Consacrer la Miviludes
La loi dote la Mission interministérielle de vigilance et de lutte contre les dérives sectaires (Miviludes), créée par décret en 2002, d’un statut législatif afin de la conforter dans ses missions. Ses missions sont, en outre, élargies. Elle devra s’assurer, en lien avec le ministère de l’Éducation nationale, que les programmes du secondaire intègrent la sensibilisation aux dérives thérapeutiques et sectaires.
Pour assurer l’information des acteurs judiciaires, le texte permet à des services de l’État, dont la Miviludes, d’être sollicités dans les procès de dérives sectaires.
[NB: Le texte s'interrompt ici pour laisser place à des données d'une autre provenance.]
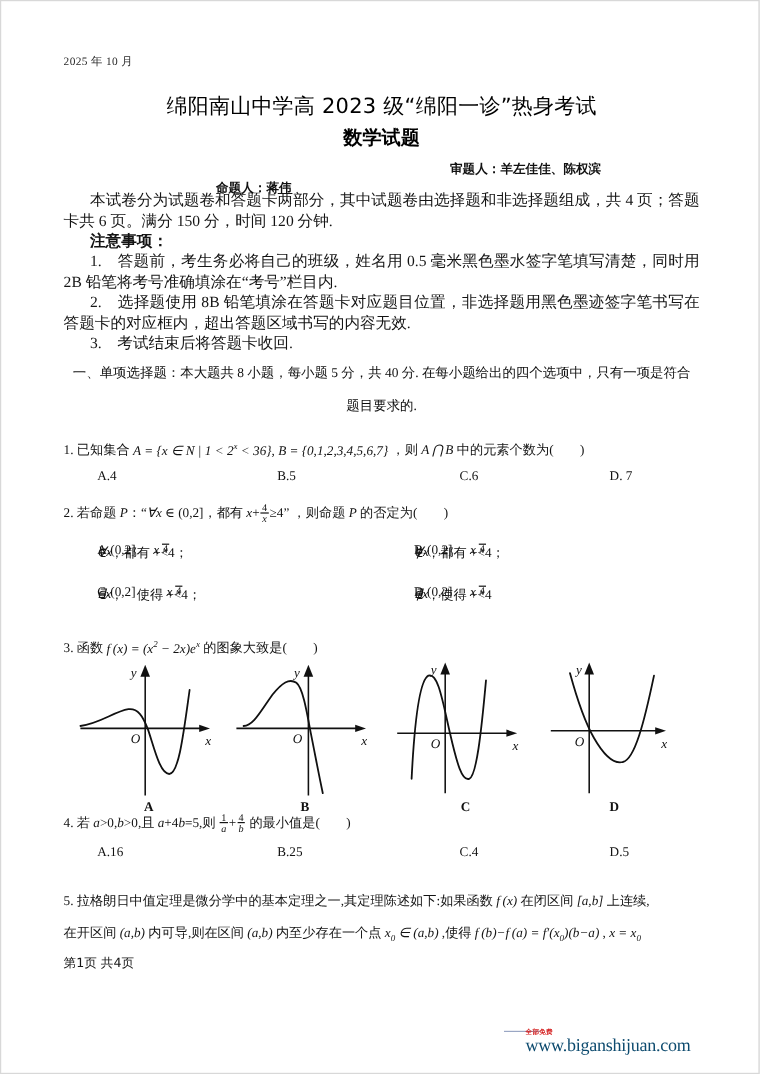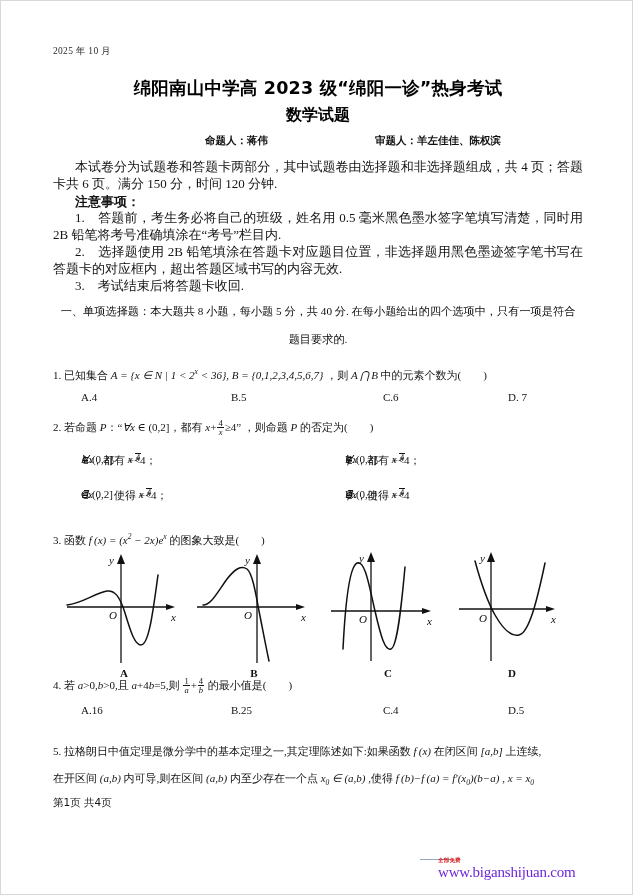--- a/index.html
+++ b/index.html
@@ -41,7 +41,7 @@
     width: 530px;
     text-align: center;
     font-size: 17.5px;
-    font-weight: bold;
+    font-weight: normal;
     color: #000;
     letter-spacing: .2px;
     font-family: "DejaVu Sans", "Liberation Sans", sans-serif;

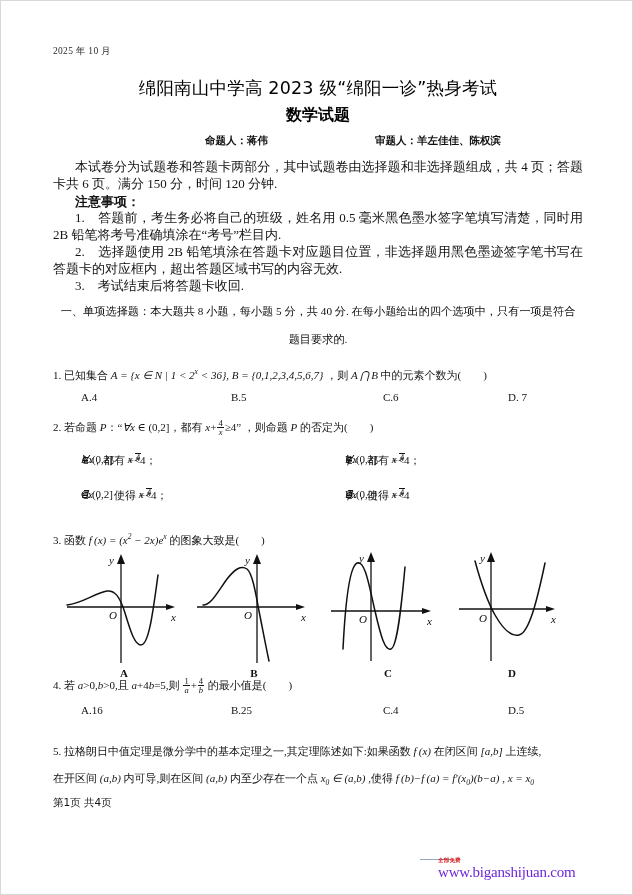--- a/index.html
+++ b/index.html
@@ -65,7 +65,7 @@
     color: #111;
     font-family: "DejaVu Sans", "Liberation Sans", sans-serif;
   }
-  .credits .c1 { position: absolute; left: 152px; white-space: nowrap;}
+  .credits .c1 { position: absolute; left: 127px; white-space: nowrap; margin-top: 16px;}
   .credits .c2 { position: absolute; left: 322px; white-space: nowrap; font-family: Liberation Serif, serif;}
 
   .para {

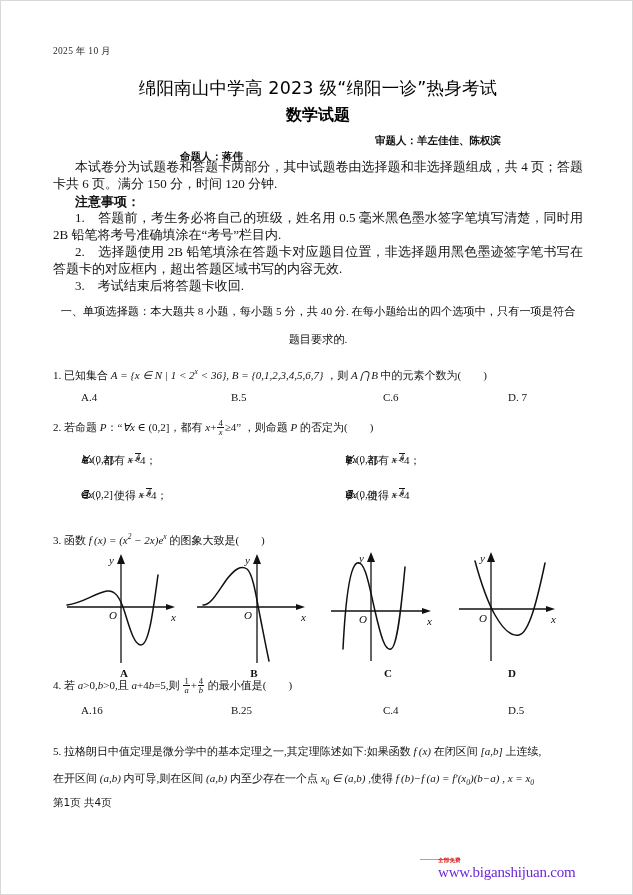--- a/index.html
+++ b/index.html
@@ -222,7 +222,7 @@
     <span class="indent">1.　答题前，考生务必将自己的班级，姓名用 0.5 毫米黑色墨水签字笔填写清楚，同时用 2B 铅笔将考号准确填涂在“考号”栏目内.</span>
   </div>
   <div class="para" style="left:0; top:243px;">
-    <span class="indent">2.　选择题使用 2B 铅笔填涂在答题卡对应题目位置，非选择题用黑色墨迹签字笔书写在答题卡的对应框内，超出答题区域书写的内容无效.</span>
+    <span class="indent">2.　选择题使用 8B 铅笔填涂在答题卡对应题目位置，非选择题用黑色墨迹签字笔书写在答题卡的对应框内，超出答题区域书写的内容无效.</span>
   </div>
   <div class="para" style="left:0; top:277px;">
     <span class="indent">3.　考试结束后将答题卡收回.</span>

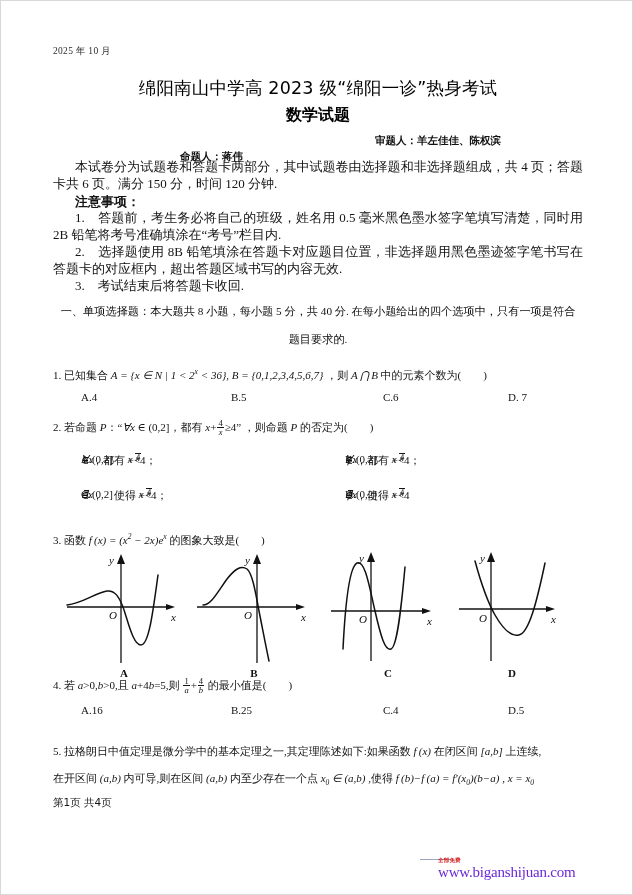--- a/index.html
+++ b/index.html
@@ -183,7 +183,7 @@
     position: absolute;
     left: 0px; top: 37px;
     font-size: 15px;
-    color: #6d28d9;
+    color: #0c4a6e;
     font-family: "Liberation Serif", serif;
     letter-spacing: -0.2px;
     white-space: nowrap;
Mieux accompagner les victimes et protéger les enfants
Davantage d’associations vont pouvoir se constituer partie civile pour des infractions à caractère sectaire. Aujourd’hui, seule l’association UNADFI (Union nationale des associations de défense de la famille et des individus victimes de sectes), association reconnue d’utilité publique, peut se constituer partie civile.
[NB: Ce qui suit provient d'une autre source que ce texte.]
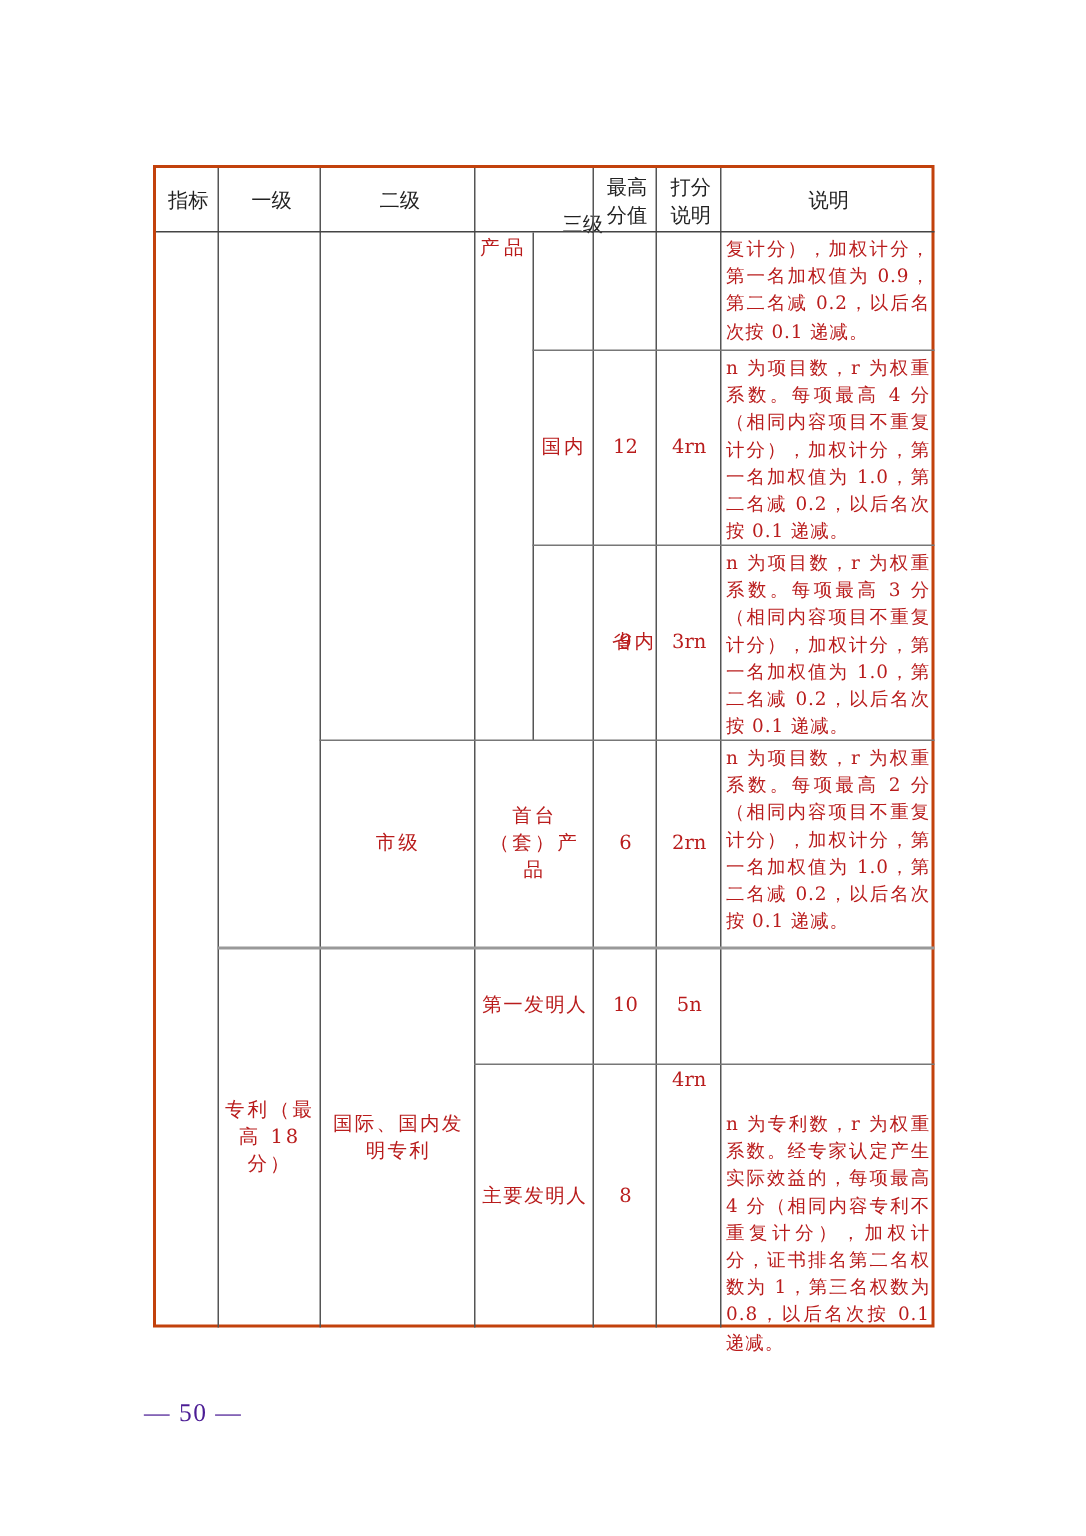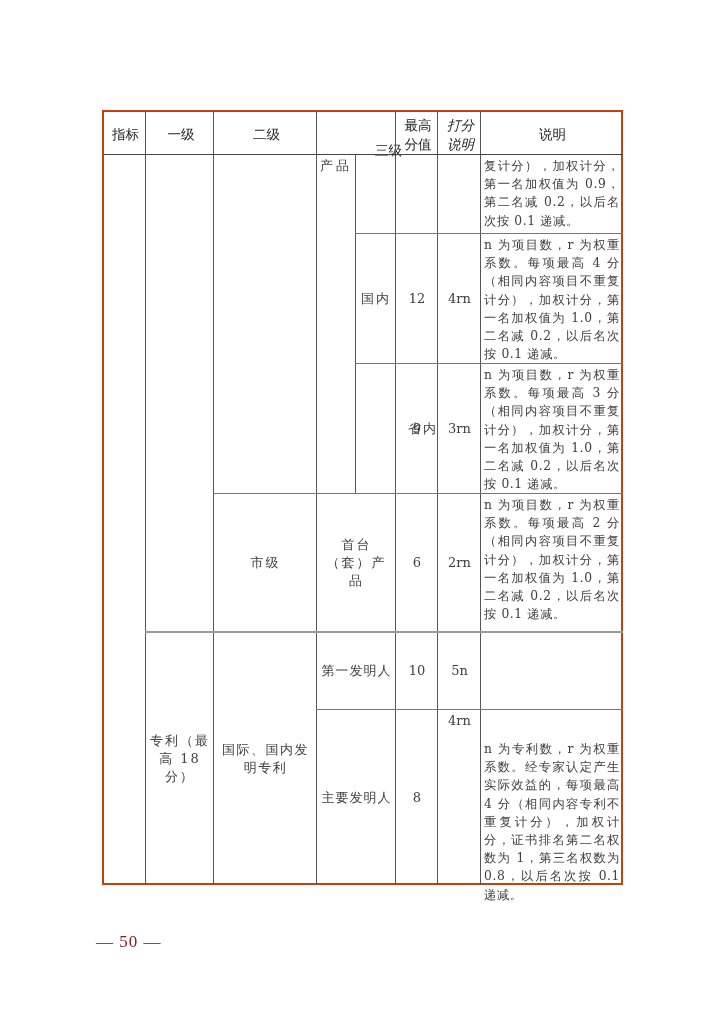--- a/index.html
+++ b/index.html
@@ -31,7 +31,7 @@
     <div class="cell hdr" style="left:111px;top:0;width:103px;height:43px;">二级</div>
     <div class="cell hdr" style="left:214px;top:16px;width:79px;height:43px;margin-left:31px;">三级</div>
     <div class="cell hdr" style="left:293px;top:2px;width:42px;height:41px;padding:0 4px;line-height:19px;">最高分值</div>
-    <div class="cell hdr" style="left:335px;top:2px;width:43px;height:41px;padding:0 4px;line-height:19px;font-style:italic;">打分说明</div>
+    <div class="cell hdr" style="left:335px;top:2px;width:43px;height:41px;padding:0 4px;line-height:19px;">打分说明</div>
     <div class="cell hdr" style="left:378px;top:0;width:141px;height:43px;">说明</div>
 
     <div class="vl" style="left:41px;top:0;height:773px;"></div>

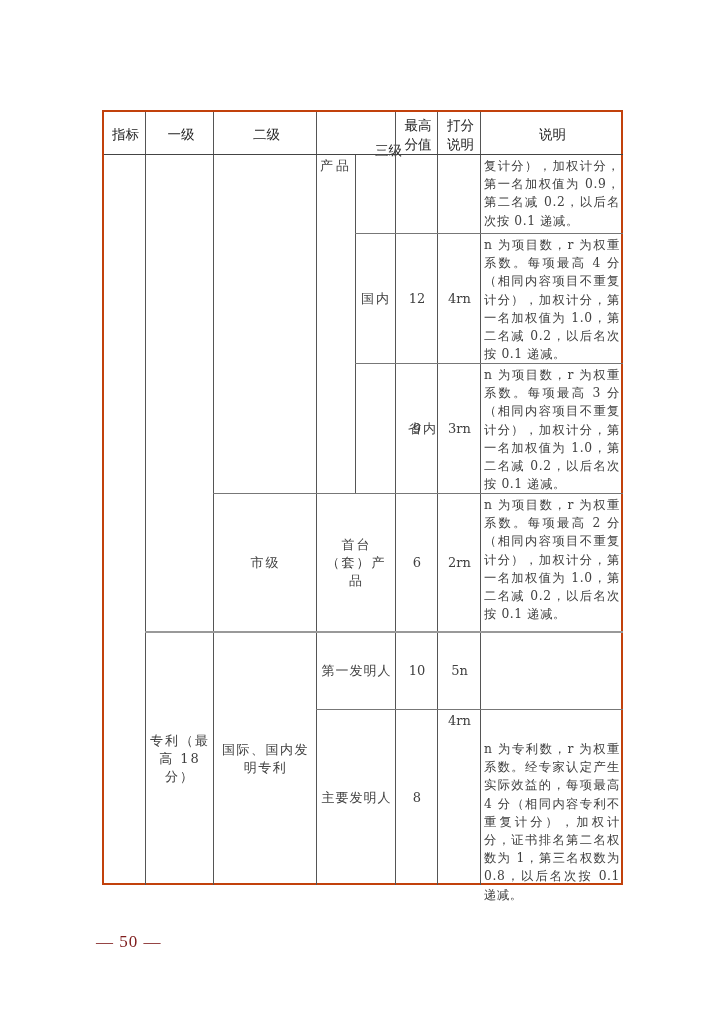--- a/index.html
+++ b/index.html
@@ -10,7 +10,7 @@
          border:2px solid #c2410c; box-sizing:border-box; }
   .cell { position:absolute; box-sizing:border-box; display:flex; align-items:center;
           justify-content:center; text-align:center; font-size:13px; line-height:18px;
-          color:#404040; }
+          color:#b91c1c; }
   .vl { position:absolute; width:1px; background:#555; }
   .hl { position:absolute; height:1px; background:#777; }
   .hdr { font-family:"DejaVu Sans","Liberation Sans",sans-serif; font-size:13.5px; color:#222; letter-spacing:0; }

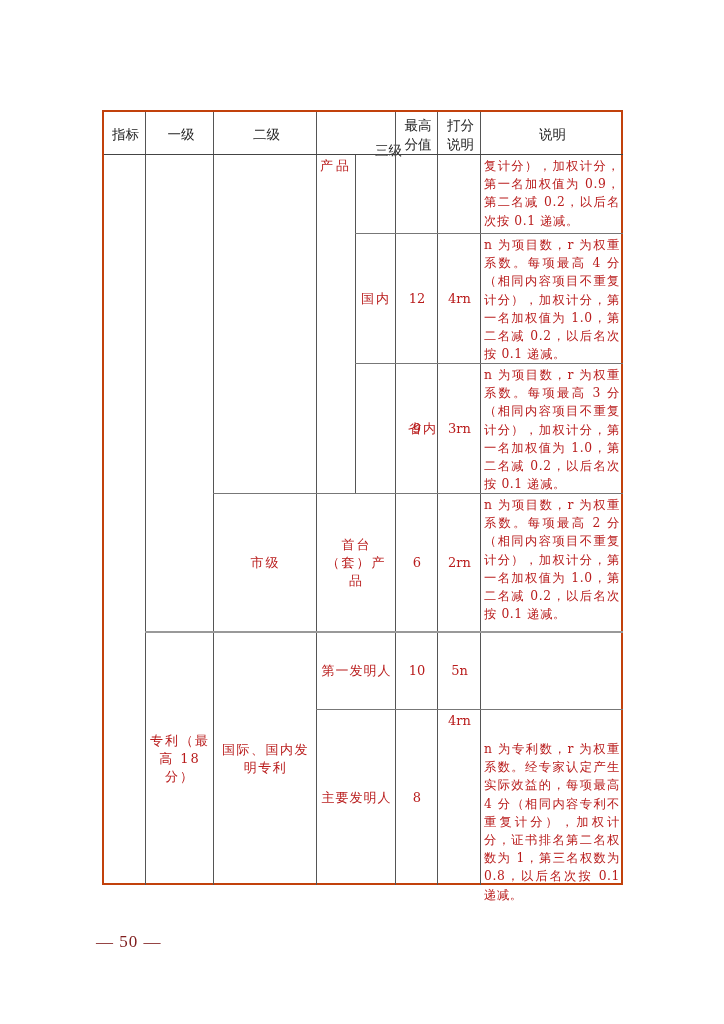--- a/index.html
+++ b/index.html
@@ -17,7 +17,7 @@
   .desc { justify-content:flex-start; align-items:flex-start; text-align:justify;
           font-size:12.3px; line-height:18.2px; padding:2px 3px 0 3px; letter-spacing:0.6px; }
   .wide { letter-spacing:2px; }
-  .pageno { position:absolute; left:96px; top:932px; font-size:17px; color:#7f1d1d;
+  .pageno { position:absolute; left:96px; top:932px; font-size:17px; color:#4c1d95;
             font-family:"Liberation Serif","DejaVu Serif",serif; letter-spacing:1px; }
 </style>
 </head>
La loi ouvre cette possibilité à d’autres associations d’aide aux victimes de dérives sectaires, aux termes d’une procédure d’agrément (beaucoup plus souple que celle de reconnaissance d’utilité publique aujourd’hui exigée).
En outre, les associations antisectes pourront se constituer partie civile dans les affaires des thérapies de conversion réalisées dans le cadre d’emprises sectaires.
Le délai de prescription en cas d’abus de faiblesse ou de délit de sujétion sur un enfant est allongé. Il est porté de 6 à 10 ans à partir de la majorité de la victime.
Les autres mesures de la loi
Le texte a été enrichi pendant son examen parlementaire de nouvelles dispositions pour :
→ ouvrir une nouvelle possibilité de dérogation au secret médical spécifiquement dédiée aux dérives sectaires ;
→ exclure les organismes condamnés pour dérives sectaires du bénéfice des dons ouvrant droit à des avantages fiscaux ;
→ obliger les fournisseurs d’accès à internet (FAI) et les hébergeurs de contenus en ligne de concourir à la lutte contre les abus de faiblesse et le délit de sujétion, à l’instar de ce qu’il leur est déjà imposé dans d’autres domaines (lutte contre le harcèlement scolaire ou moral, provocation à la haine…).
Le gouvernement devra remettre deux rapports au Parlement d’ici un an :
→ le premier sur l’application de la loi dans le domaine de la santé mentale ;
→ le second sur l’utilisation des titres professionnels par des personnes exerçant des pratiques de santé non réglementées.